The morality is exactly the same, but the legality does matter.

sarascompact · 15/09/2013 19:37

Don't report her, providing you won't complain when it's your kid who she pushes to and who dies as a result or when it's your elderly mum who gets punched, knocked over and her pension stolen by someone desperate to feed their habit.

Drug dealing doesn't exist in its own little bubble, there are consequences to it. Weapons, prostitution, abuse, violence are all linked up. If you're not part of the solution you're part of the problem, in my opinion.

kali110 · 15/09/2013 20:02

Agree there sara. Though i do feel for op as she hasnt asked to be part of this. Can understand her being worried about it coming back to her .

Flumpyflumps · 15/09/2013 20:36

There's 2 things that point towards me reporting, my past and the mistaken text, so yes it is difficult.
I am worried that dd gets invited over or to a party or something like that.

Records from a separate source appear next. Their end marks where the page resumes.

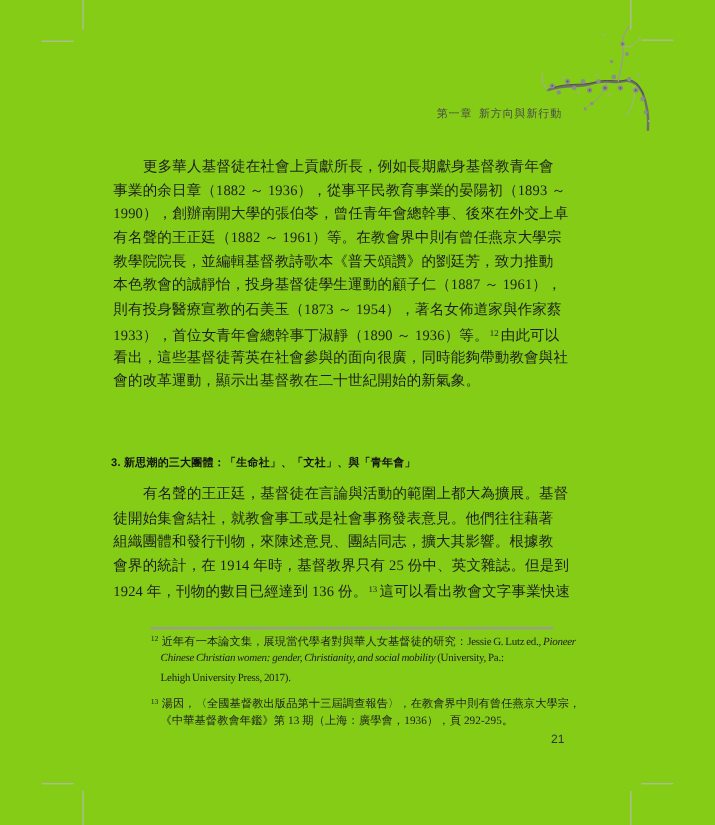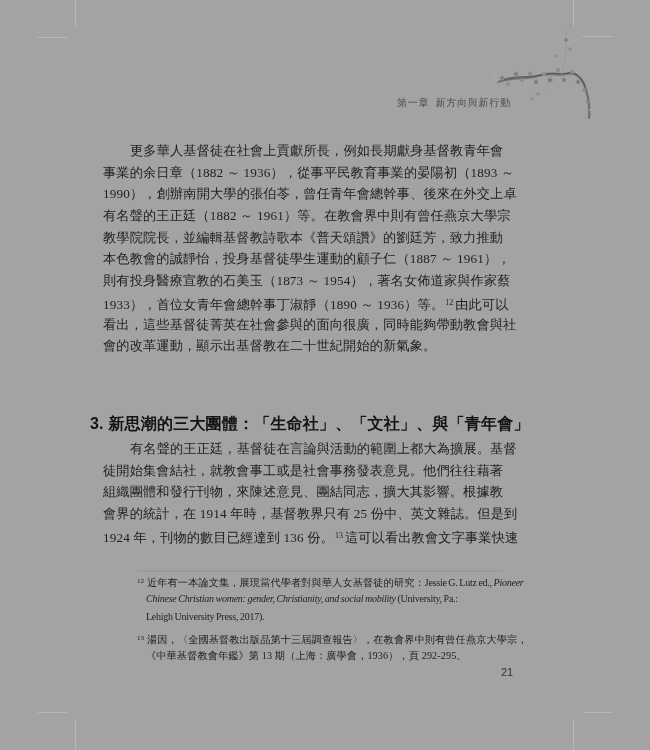--- a/index.html
+++ b/index.html
@@ -4,7 +4,7 @@
 <style>
   html,body{margin:0;padding:0;background:#e8e8e8;}
   .page{
-    position:relative;width:650px;height:750px;background:#a3a3a3;
+    position:relative;width:650px;height:750px;background:#84cc16;
     font-family:"Liberation Serif","DejaVu Serif",serif;color:#222;
     overflow:hidden;margin:0 auto;
   }

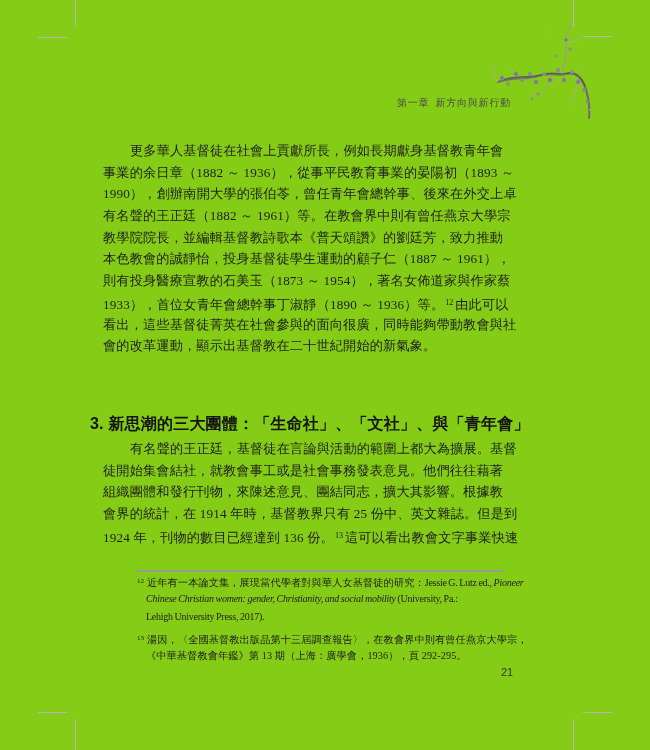--- a/index.html
+++ b/index.html
@@ -25,9 +25,9 @@
   .fnref{font-size:8px;vertical-align:4px;letter-spacing:0;margin:0 2px 0 1px;color:#1e1e1e;}
 
   .heading{
-    position:absolute;left:90px;top:414px;width:420px;white-space:nowrap;
+    position:absolute;left:101px;top:414px;width:420px;white-space:nowrap;
     font-family:"Liberation Sans","DejaVu Sans",sans-serif;font-weight:bold;
-    font-size:16px;color:#141414;letter-spacing:0.2px;
+    font-size:10px;color:#141414;letter-spacing:0.2px;
   }
 
   .fnsep{position:absolute;left:137px;top:570px;width:366px;height:1.5px;background:#9a9a9a;}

I CANNOT have any traces anywhere near me.

Counsellor thinks it would be wrong of me to ignore this.

OP posts:
Lj8893 · 15/09/2013 21:08

Can I just say how much I hate this generalisation that all drug dealers push to kids!!!

My dad did alot of things but never pushed to anyone, and certainly not kids!

kali110 · 15/09/2013 22:44

Dont blame you at all op.lj8893 your right not everyone pushes to kids.however people who buy them may do, kids who buy them and end up sharing them with other kids.

sarascompact · 15/09/2013 23:39

Can I just say,Lj8893, that when I say "kid" I mean "offspring of any age". Your did did push to kids. Every single time he sold a speck of a drug, he pushed to a kid. Every user is someone's child. I don't suppose that knowing that your child was 21 when she died of an OD or a dodgy batch is any more of a comfort than knowing that she died at 15 due to it.